Revue de presse

"Justice : un Blanc jugé pour racisme... anti-Blanc" (lepoint.fr , 26 av. 13)

27 avril 2013

"Sale Blanc", "blanc-bec"... Un cuisinier était jugé vendredi à Paris pour avoir entaillé le visage d’un homme sur le quai du RER et proféré des injures racistes.

"Racisme anti-Blanc", l’expression est devenue presque banale. Pour SOS Racisme, elle appartient historiquement au vocabulaire de l’extrême droite. Mais elle est devenue ensuite un argument de campagne. Jean-François Copé, candidat à la présidence de l’UMP contre François Fillon, avait raconté fin 2012 l’histoire d’un jeune qui s’était fait "arracher son pain au chocolat par des voyous", au motif qu’"on ne mange pas au ramadan". D’après un rapport de la Commission nationale des droits de l’homme (CNCDH), ces propos pourraient avoir eu une incidence sur la diffusion de l’idée d’un hypothétique racisme "anti-Français" dans la société. "4 % des personnes interrogées considèrent que les Blancs sont les principales victimes de racisme dans l’Hexagone", explique le rapport. Et "le sentiment que les Français sont les principales victimes de racisme en France est en hausse, avec 12 %, dont 18 % parmi les sympathisants de droite et 5 % parmi ceux de gauche", poursuit l’étude.

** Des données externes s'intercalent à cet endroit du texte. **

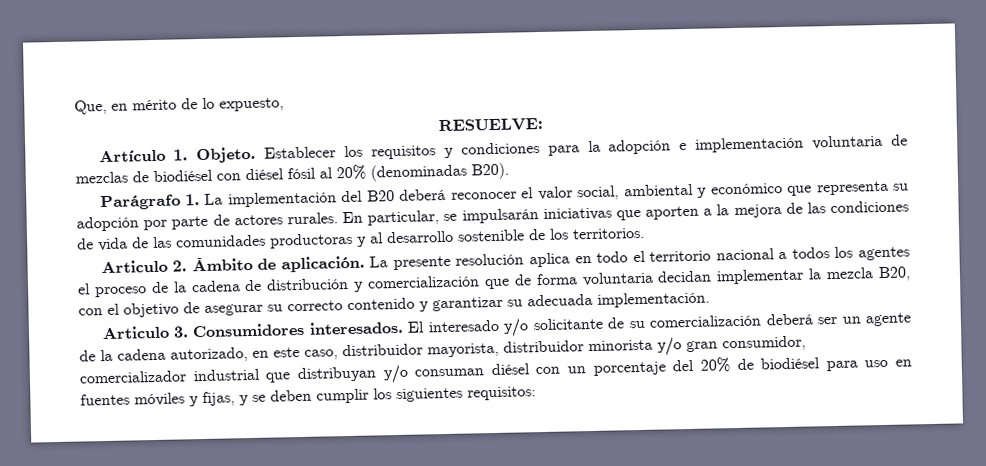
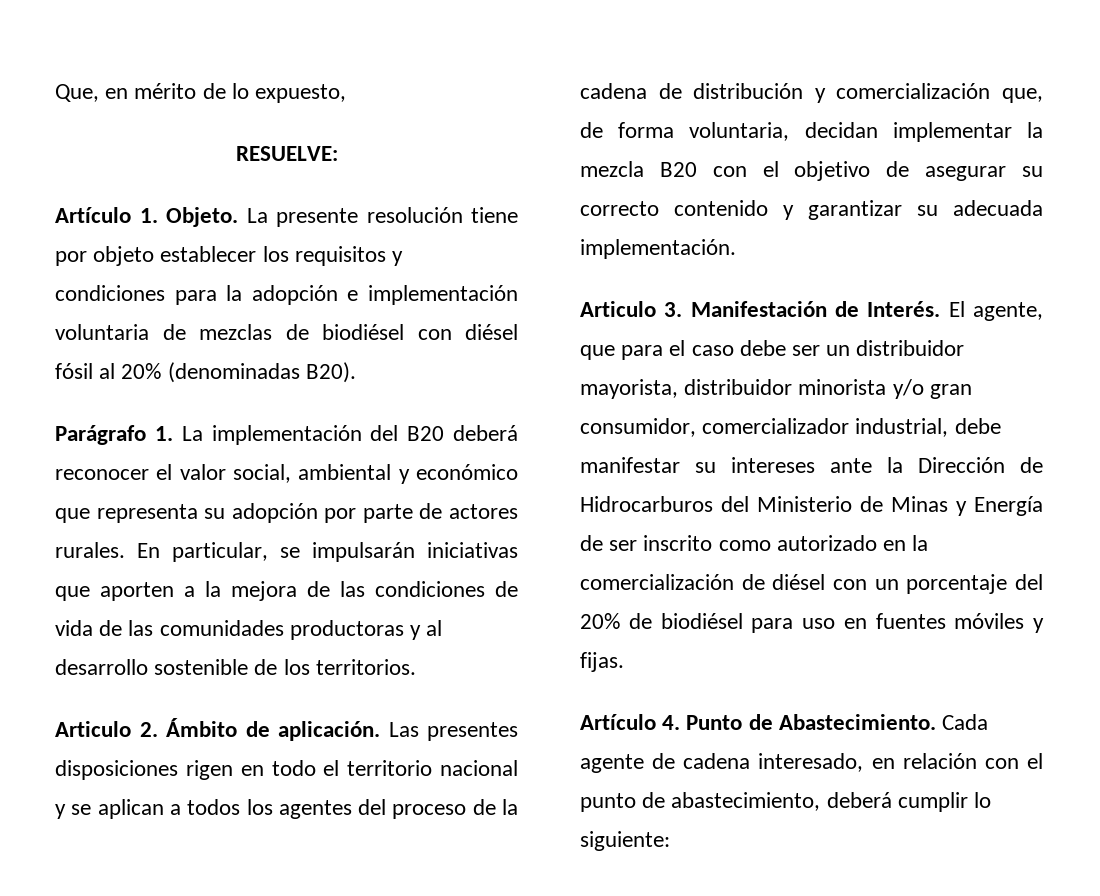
- Establecer los requisitos y condiciones para la adopción e implementación voluntaria de mezclas de biodiésel con diésel fósil al 20% (denominadas B20).
+ La presente resolución tiene por objeto establecer los requisitos y condiciones para la adopción e implementación voluntaria de mezclas de biodiésel con diésel fósil al 20% (denominadas B20).
- La presente resolución aplica en todo el territorio nacional a todos los agentes el proceso de la cadena de distribución y comercialización que de forma voluntaria decidan implementar la mezcla B20, con el objetivo de asegurar su correcto contenido y garantizar su adecuada implementación.
+ Las presentes disposiciones rigen en todo el territorio nacional y se aplican a todos los agentes del proceso de la cadena de distribución y comercialización que, de forma voluntaria, decidan implementar la mezcla B20 con el objetivo de asegurar su correcto contenido y garantizar su adecuada implementación.
- Articulo 3. Consumidores interesados. El interesado y/o solicitante de su comercialización deberá ser un agente de la cadena autorizado, en este caso, distribuidor mayorista, distribuidor minorista y/o gran consumidor, comercializador industrial que distribuyan y/o consuman diésel con un porcentaje del 20% de biodiésel para uso en fuentes móviles y fijas, y se deben cumplir los siguientes requisitos:
+ Articulo 3. Manifestación de Interés. El agente, que para el caso debe ser un distribuidor mayorista, distribuidor minorista y/o gran consumidor, comercializador industrial, debe manifestar su intereses ante la Dirección de Hidrocarburos del Ministerio de Minas y Energía de ser inscrito como autorizado en la comercialización de diésel con un porcentaje del 20% de biodiésel para uso en fuentes móviles y fijas.
+ Artículo 4. Punto de Abastecimiento. Cada agente de cadena interesado, en relación con el punto de abastecimiento, deberá cumplir lo siguiente:

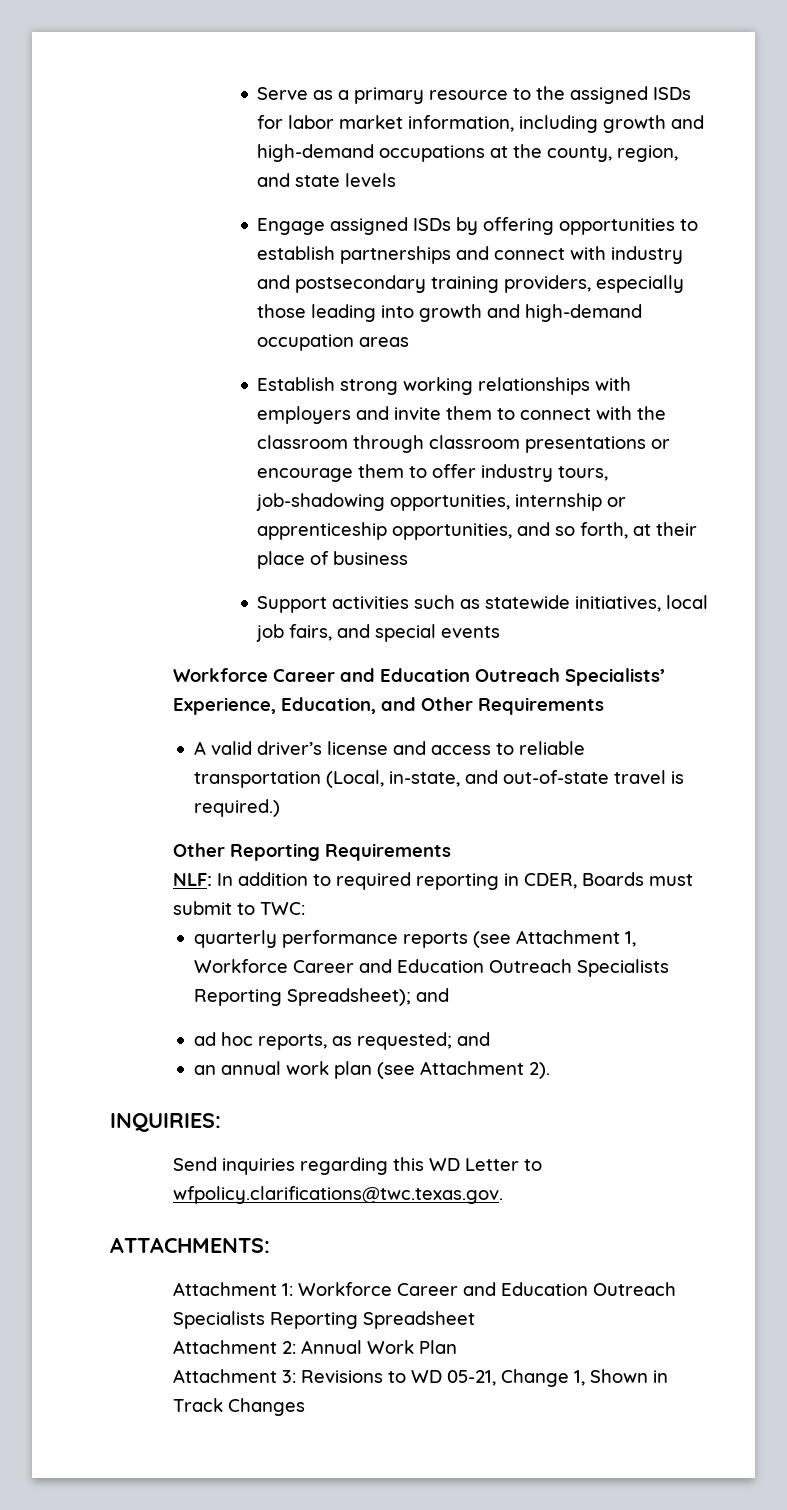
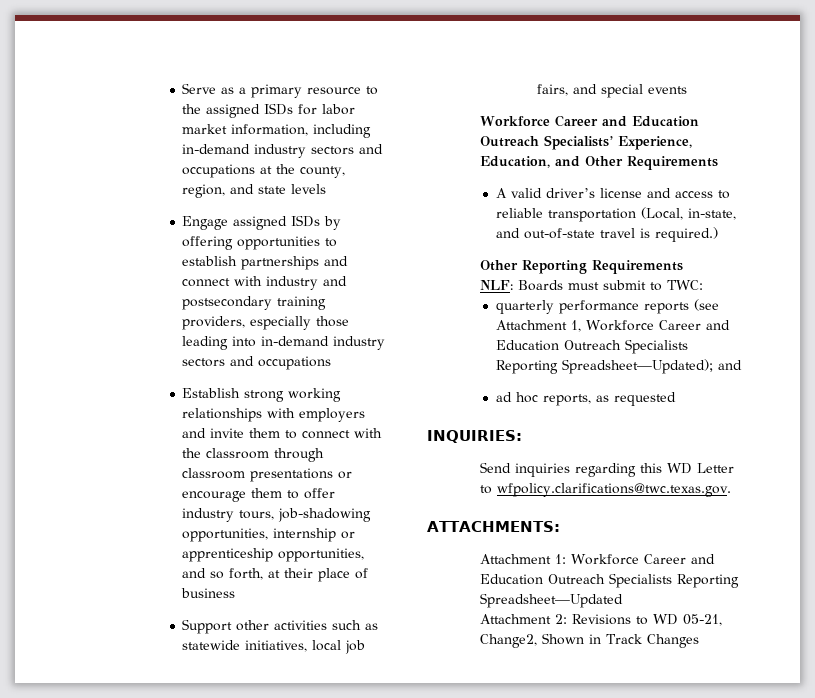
- Serve as a primary resource to the assigned ISDs for labor market information, including growth and high-demand occupations at the county, region, and state levels
+ Serve as a primary resource to the assigned ISDs for labor market information, including in-demand industry sectors and occupations at the county, region, and state levels
- Engage assigned ISDs by offering opportunities to establish partnerships and connect with industry and postsecondary training providers, especially those leading into growth and high-demand occupation areas
+ Engage assigned ISDs by offering opportunities to establish partnerships and connect with industry and postsecondary training providers, especially those leading into in-demand industry sectors and occupations
- Support activities such as statewide initiatives, local job fairs, and special events
+ Support other activities such as statewide initiatives, local job fairs, and special events
- NLF: In addition to required reporting in CDER, Boards must submit to TWC:
+ NLF: Boards must submit to TWC:
- quarterly performance reports (see Attachment 1, Workforce Career and Education Outreach Specialists Reporting Spreadsheet); and
+ quarterly performance reports (see Attachment 1, Workforce Career and Education Outreach Specialists Reporting Spreadsheet—Updated); and
- ad hoc reports, as requested; and
- an annual work plan (see Attachment 2).
+ ad hoc reports, as requested
- Attachment 1: Workforce Career and Education Outreach Specialists Reporting Spreadsheet
+ Attachment 1: Workforce Career and Education Outreach Specialists Reporting Spreadsheet—Updated
- Attachment 2: Annual Work Plan
- Attachment 3: Revisions to WD 05-21, Change 1, Shown in Track Changes
+ Attachment 2: Revisions to WD 05-21, Change2, Shown in Track Changes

Vendredi après-midi, au palais de justice de Paris, la Licra (Ligue internationale contre le racisme et l’antisémitisme) s’est portée pour la première fois partie civile dans une affaire de "racisme anti-Blanc". Situation ubuesque : le prévenu est lui-même blanc. "Je n’aime pas ce terme [de racisme anti-Blanc, NDLR]", explique Mario Pierre Stasi, président de la commission juridique de la Licra. "Mais je n’en vois pas d’autres", lâche-t-il.

À l’audience, un homme de 37 ans, crâne rasé, est appelé à la barre. La démarche lourde, les mains dans les poches de son jean recouvertes par une veste grise, Arnaud écoute, sans broncher, le président du tribunal. Son casier judiciaire est déjà bien rempli : plusieurs condamnations pour port d’armes (des couteaux), outrages contre policiers et infractions à la législation sur les stupéfiants (cannabis).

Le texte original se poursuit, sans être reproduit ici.